Screenshot and code edit data
==*==

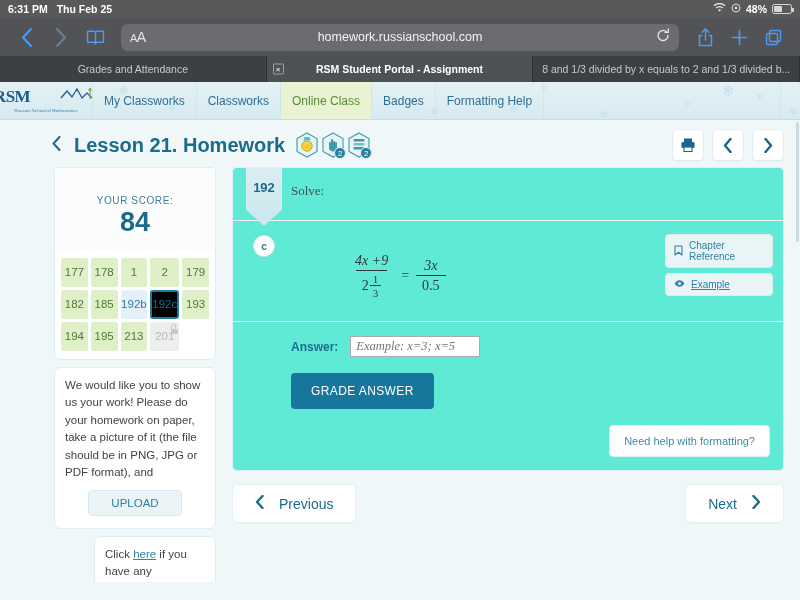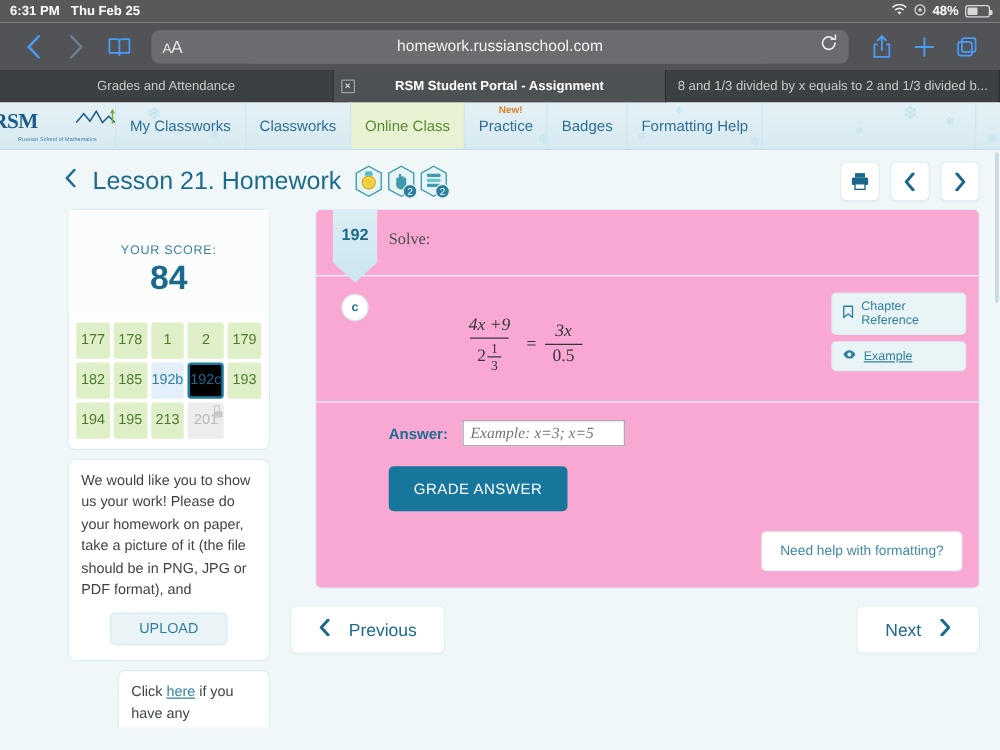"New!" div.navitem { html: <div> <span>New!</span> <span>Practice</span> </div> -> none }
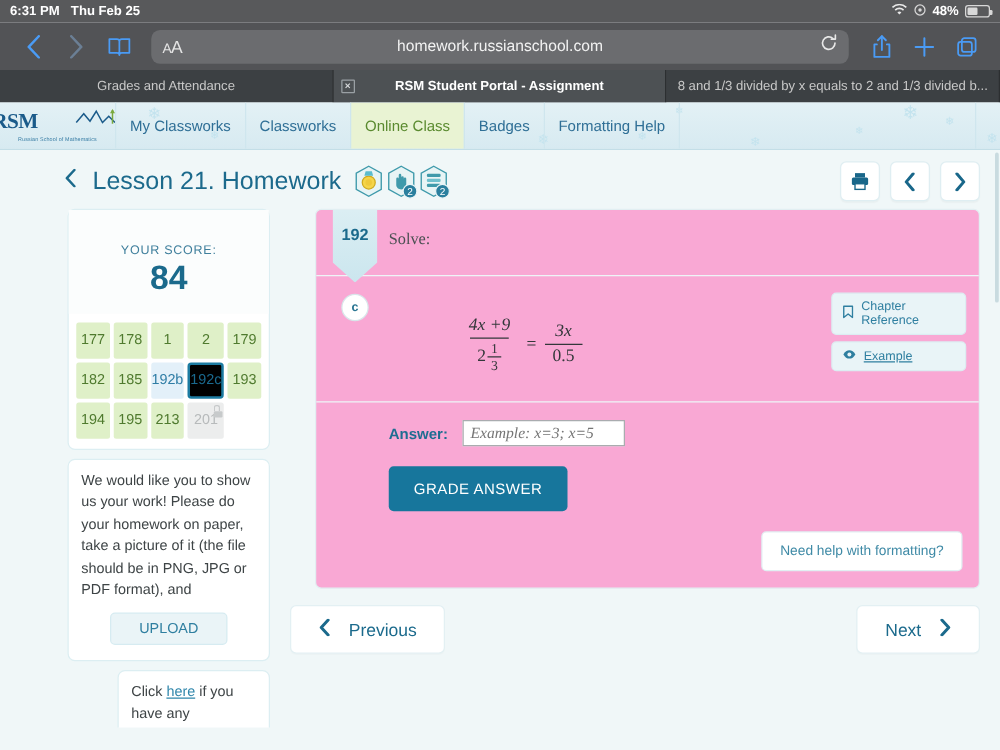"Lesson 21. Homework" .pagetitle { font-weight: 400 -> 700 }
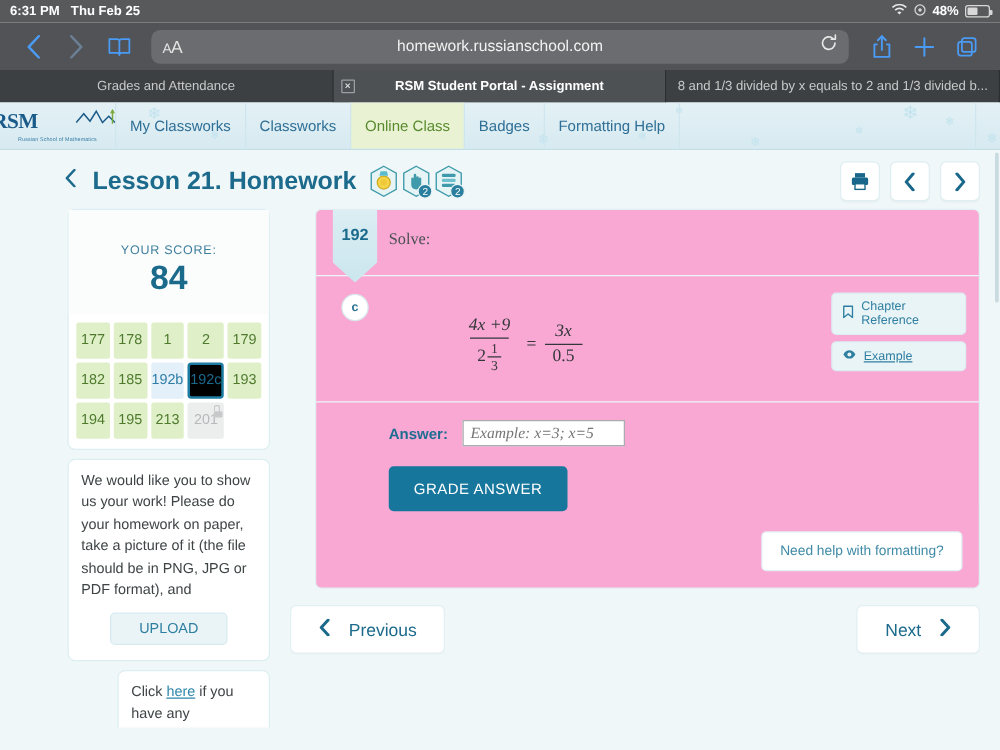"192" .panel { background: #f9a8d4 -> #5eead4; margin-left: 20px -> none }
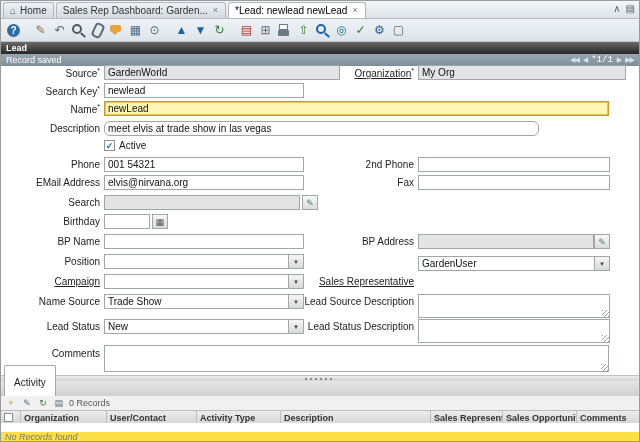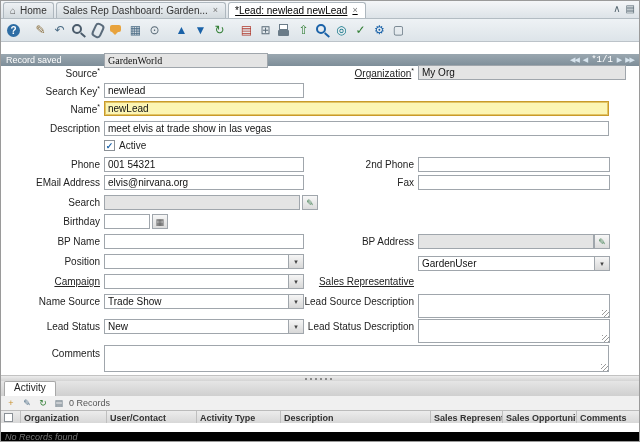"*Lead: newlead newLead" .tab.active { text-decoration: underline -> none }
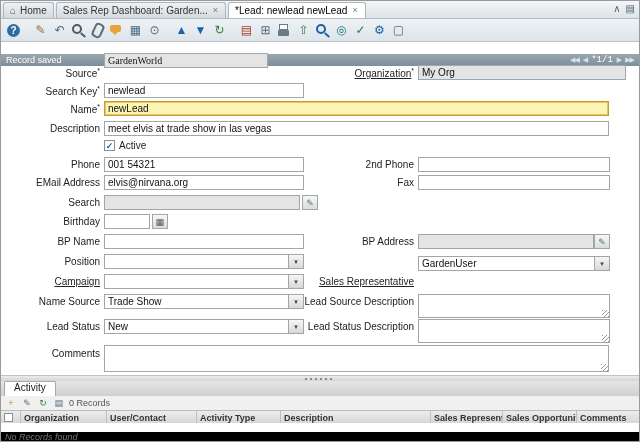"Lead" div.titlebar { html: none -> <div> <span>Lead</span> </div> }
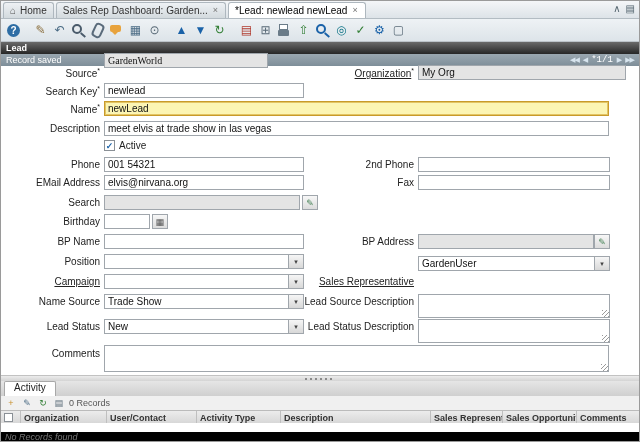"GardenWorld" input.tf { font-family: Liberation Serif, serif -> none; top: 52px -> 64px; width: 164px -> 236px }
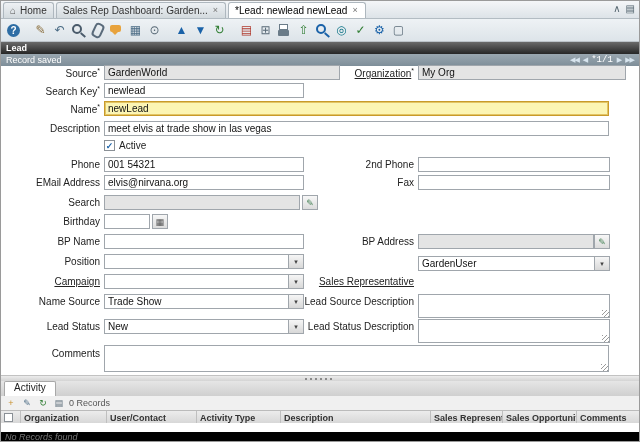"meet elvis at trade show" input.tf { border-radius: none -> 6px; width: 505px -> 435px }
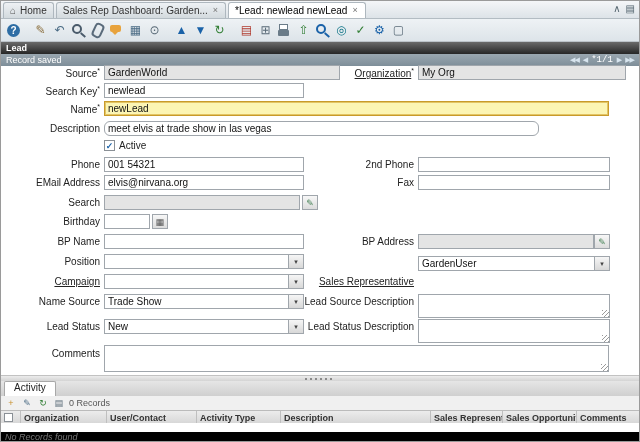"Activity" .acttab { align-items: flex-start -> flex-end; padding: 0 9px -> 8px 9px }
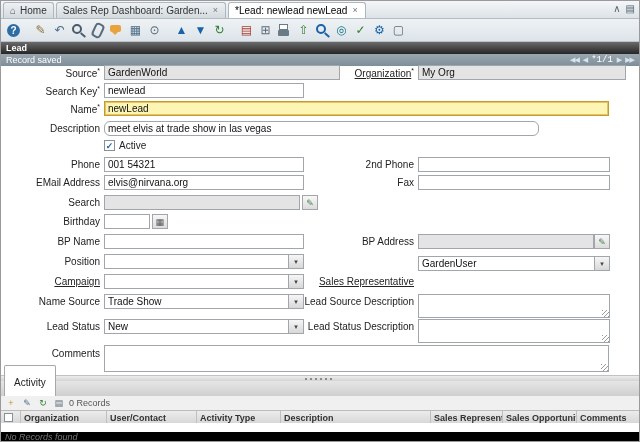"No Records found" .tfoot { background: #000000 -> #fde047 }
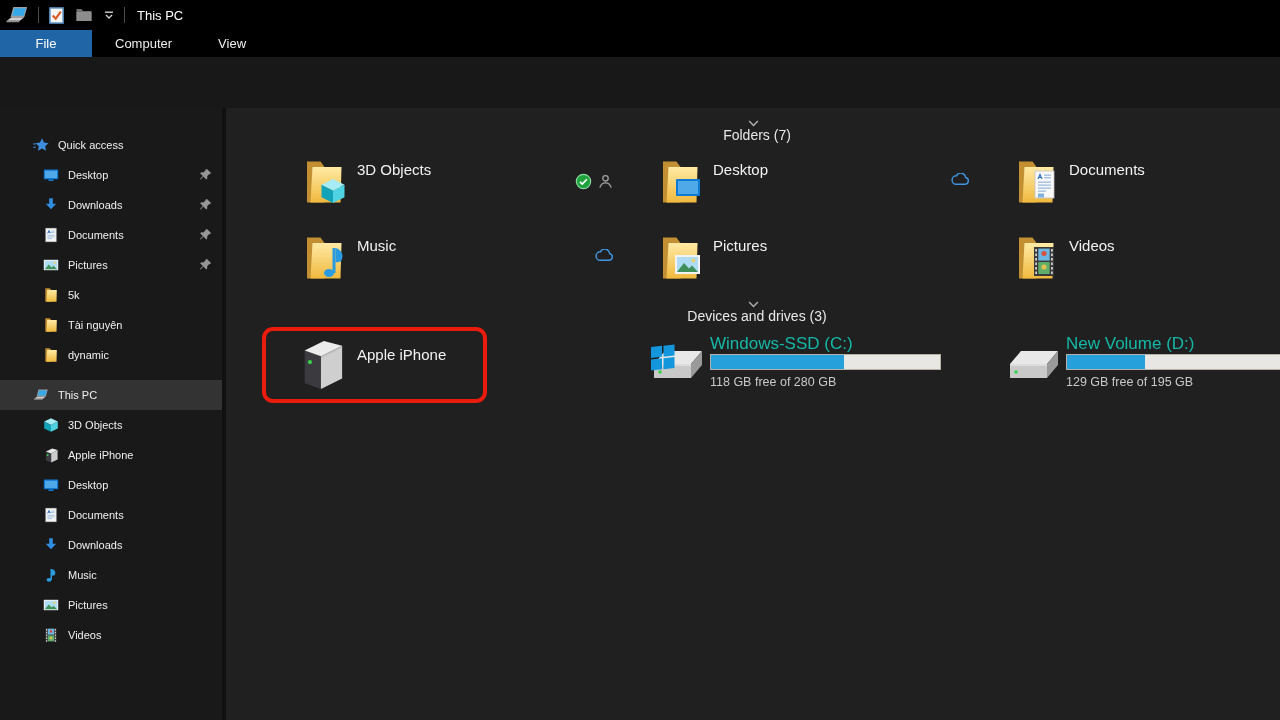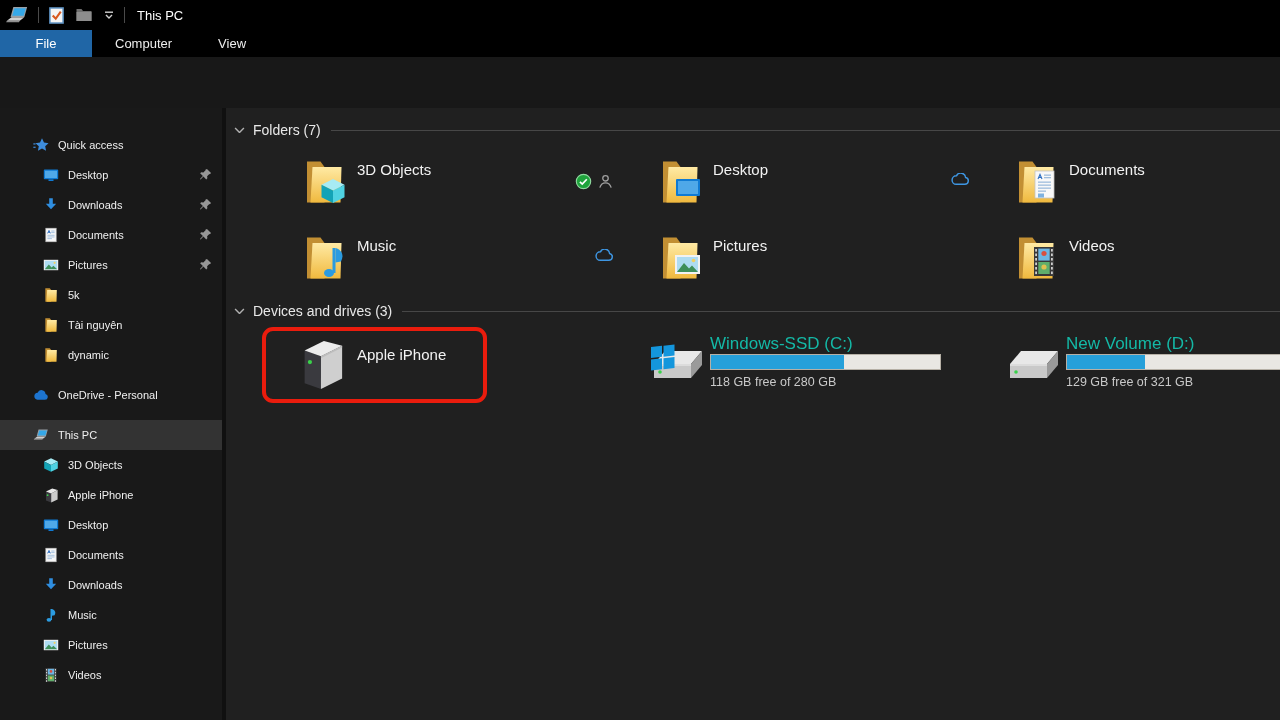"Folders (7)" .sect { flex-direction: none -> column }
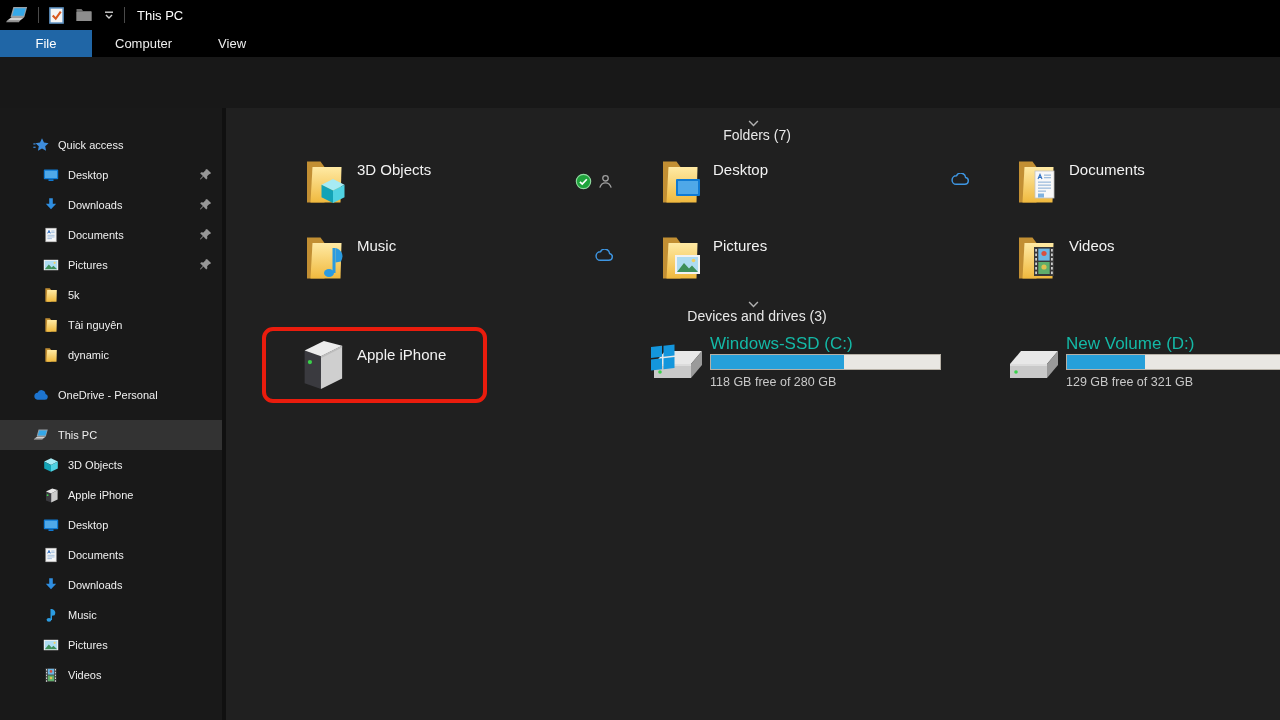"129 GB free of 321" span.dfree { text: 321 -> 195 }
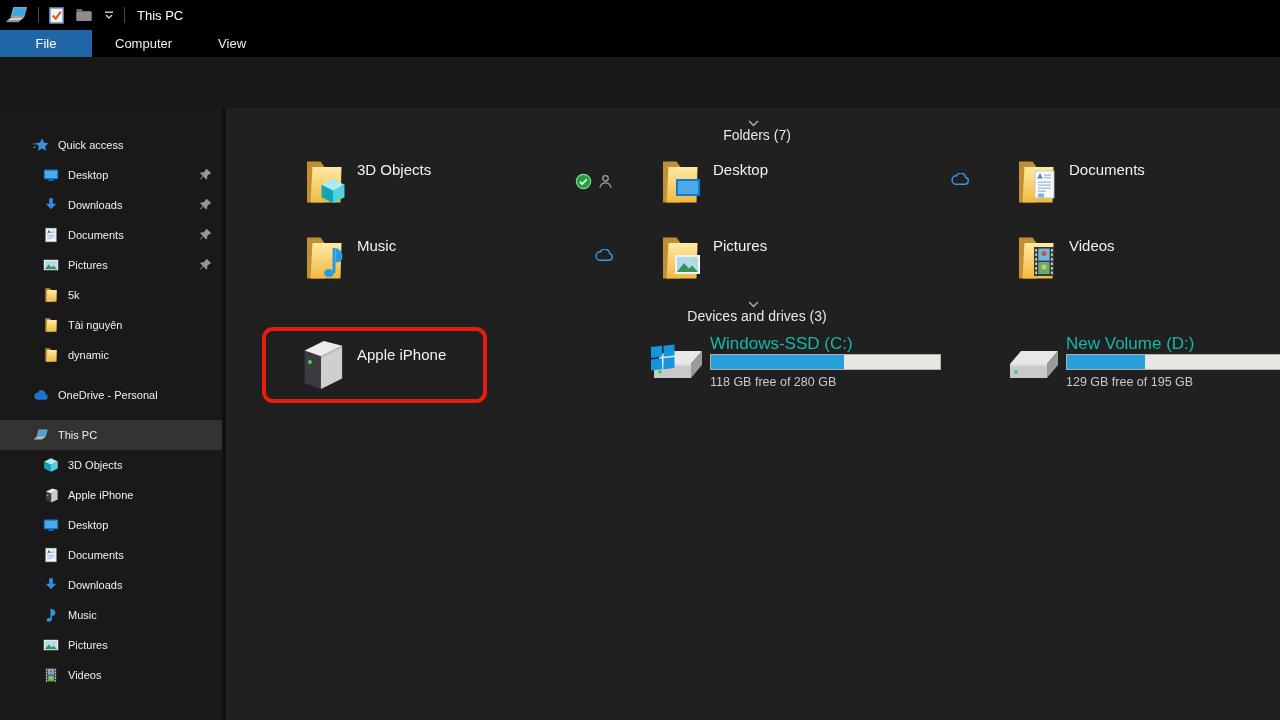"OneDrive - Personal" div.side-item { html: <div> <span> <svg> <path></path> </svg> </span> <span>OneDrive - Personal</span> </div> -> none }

==*==

The reply should hold every record, unchanged, and no pictures.

"New!" div.navitem { html: <div> <span>New!</span> <span>Practice</span> </div> -> none }
"Lesson 21. Homework" .pagetitle { font-weight: 400 -> 700 }
"192" .panel { background: #f9a8d4 -> #5eead4; margin-left: 20px -> none }
"*Lead: newlead newLead" .tab.active { text-decoration: underline -> none }
"Lead" div.titlebar { html: none -> <div> <span>Lead</span> </div> }
"GardenWorld" input.tf { font-family: Liberation Serif, serif -> none; top: 52px -> 64px; width: 164px -> 236px }
"meet elvis at trade show" input.tf { border-radius: none -> 6px; width: 505px -> 435px }
"Activity" .acttab { align-items: flex-start -> flex-end; padding: 0 9px -> 8px 9px }
"No Records found" .tfoot { background: #000000 -> #fde047 }
"Folders (7)" .sect { flex-direction: none -> column }
"129 GB free of 321" span.dfree { text: 321 -> 195 }
"OneDrive - Personal" div.side-item { html: <div> <span> <svg> <path></path> </svg> </span> <span>OneDrive - Personal</span> </div> -> none }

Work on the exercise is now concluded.